Rebecca J. Mortenson

Dijon, France

Rebecca Jean Mortenson (Mathilde Rachet) est née avec mon premier court métrage, Lost Memories. J'acte d'une entité paradoxale faisant se côtoyer le prénom d'un personnage de femme disparu, absente (Rebecca d'Alfred Hitchcock) et le nom de jeune fille de Marilyn Monroe, femme qui a fini par être asphyxiée par l'image qu'elle a elle même crée. J'ai toujours été à la recherche des mécaniques fantasmagoriques et plastiques générées par l'image en mouvement. J'ai au fil de ces années construit une démarche autour des archétypes cinématographiques qui pourrait se résumer en une phrase : «Je suis une créature faite de l'expérience de l'image». J'affirme la volonté de modeler une entité mouvante en revisitant mes fantasmes et mes souvenirs de spectateur. C'est aussi une expérimentation de l'imaginaire collectif, une mise à l'épreuve des stéréotypes par l'absurde, un jeu avec les projections qu'induit la construction cinématographique.
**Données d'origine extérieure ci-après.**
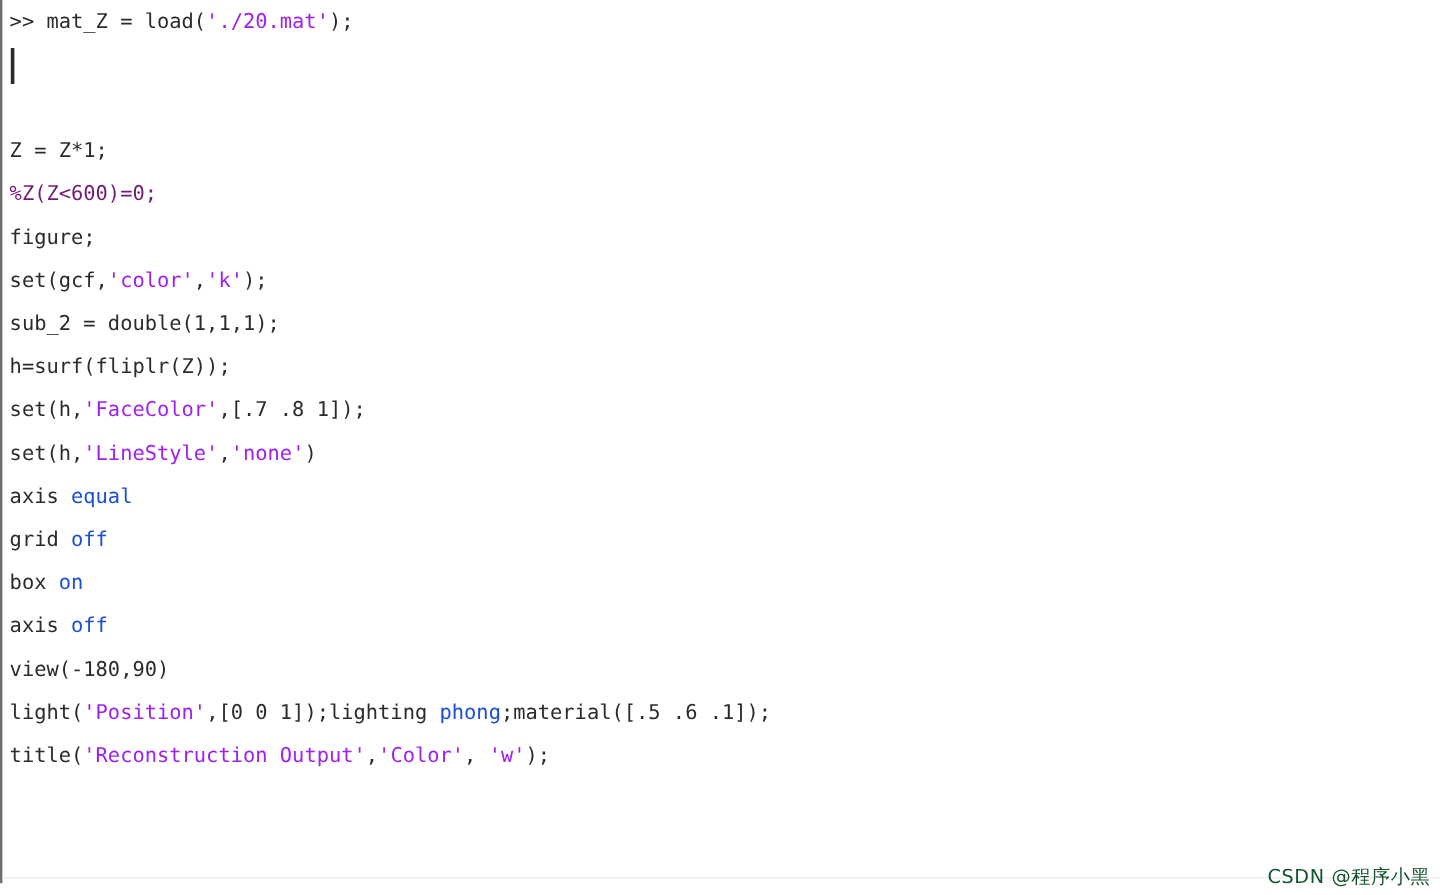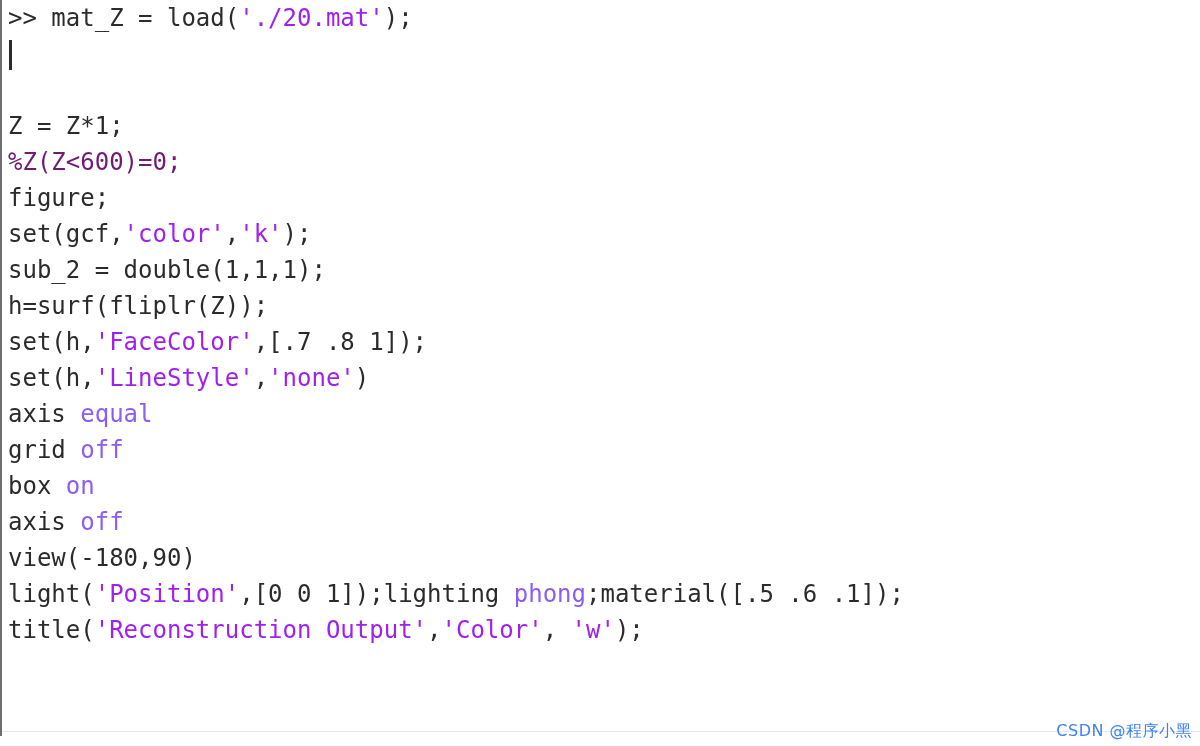">> mat_Z = load('./20.mat');" .line { font-size: 24px -> 17px }
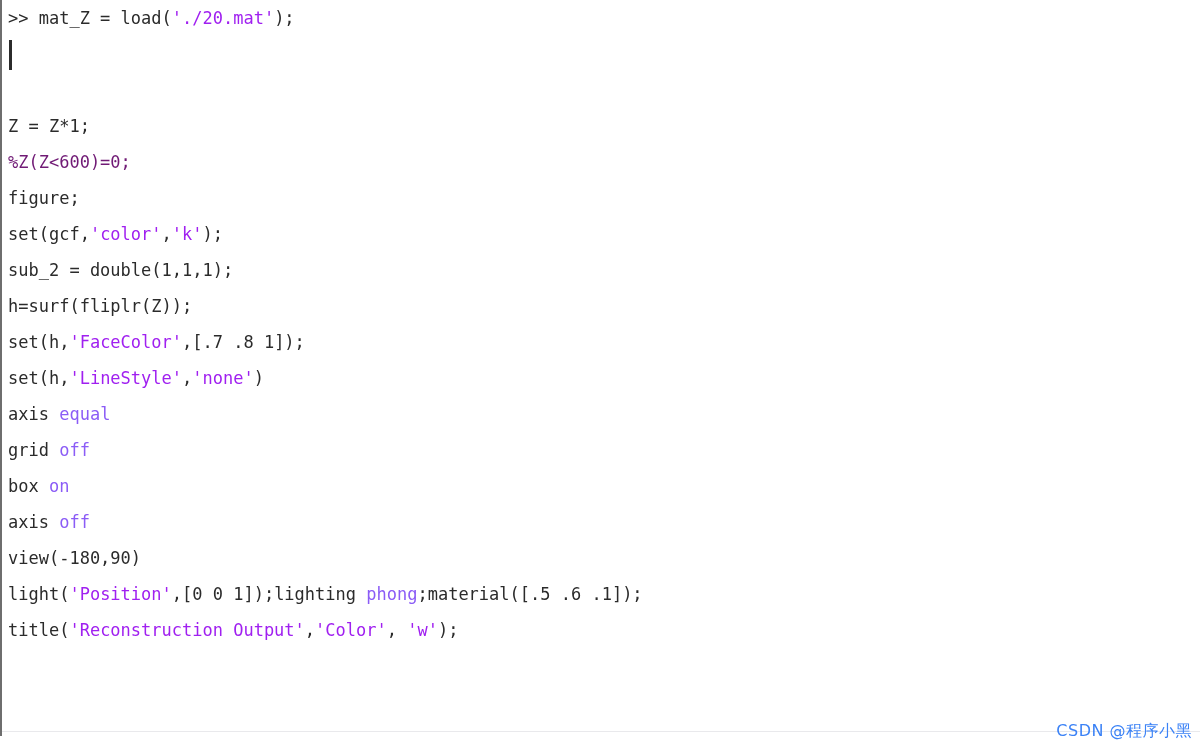"equal" .tok-keyword { color: #8b5cf6 -> #1d4ed8 }
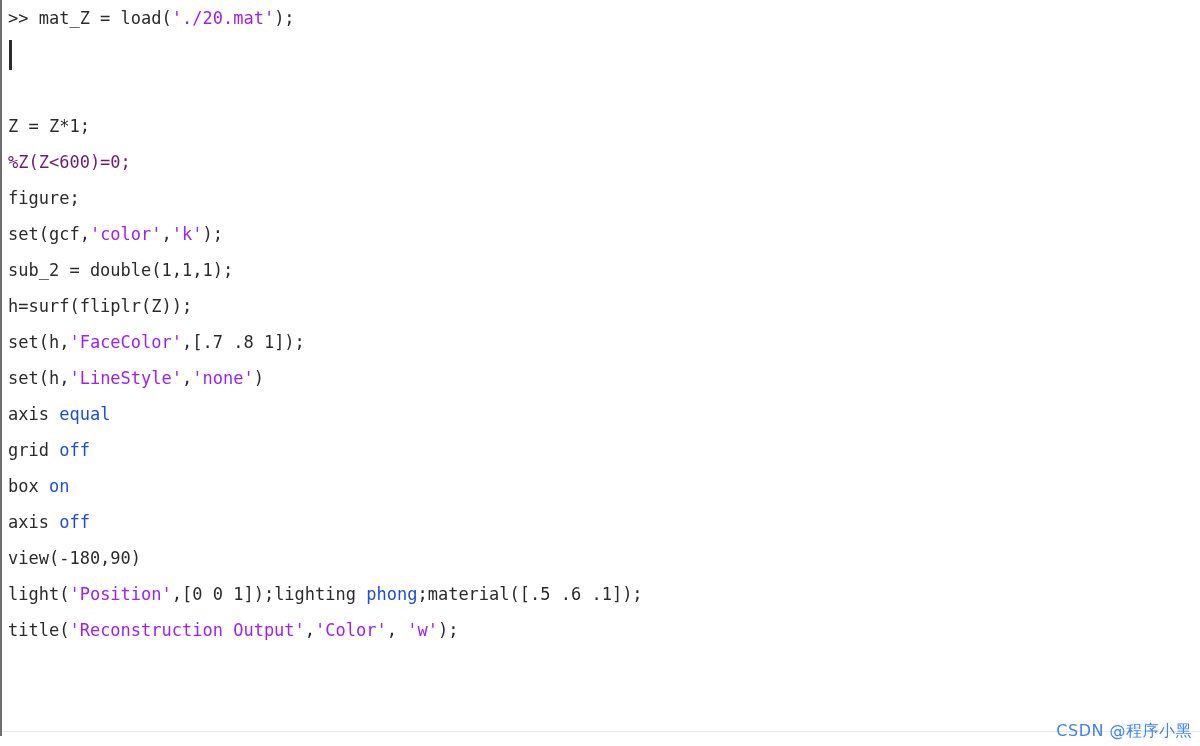"CSDN @程序小黑" #watermark { color: #3b82f6 -> #14532d }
La majorité de ma pratique s'articule autour d'une sorte d'auto-fiction. Je me mets ainsi en scène dans de courts films où j'exécute une action, adopte une posture afin d'éprouver des lieux communs présents dans le cinéma. J'apporte aussi un questionnement sur l'acteur en tant que performeur, sur la dramaturgie d'un corps pris dans dans une action morcelée, décomposée, répétée, fictionnelle. C'est la fragilité que je cherche, les moments de ruptures où la densité corporelle prend le pas sur l'immatérialité du personnage. Cumulant les exigences et l'expérience de réalisation et de jeu, une tension se créé durant les tournages, je deviens ainsi la part «aveugle» de ma production. Mes films sont aussi des témoins sensitifs de cette expérimentation. Par ailleurs, l'implication du spectateur dans la création d'images mentales et le développement fantasmagorique face à l'image en mouvement sont des processus que j'inclus dans la construction de mes fictions. Quelle est la place, la manifestation plastique de ces types de phénomènes au sein du film ? Je cherche à mettre en place une grammaire visuelle composée, entre autre, de noir de différentes durées qui viennent rythmer, heurter le développement du film. Je poursuis actuellement l'approfondissement de cette entité plastique en produisant des courts-métrages, sorte d'hybride entre les arts-plastiques et le cinéma.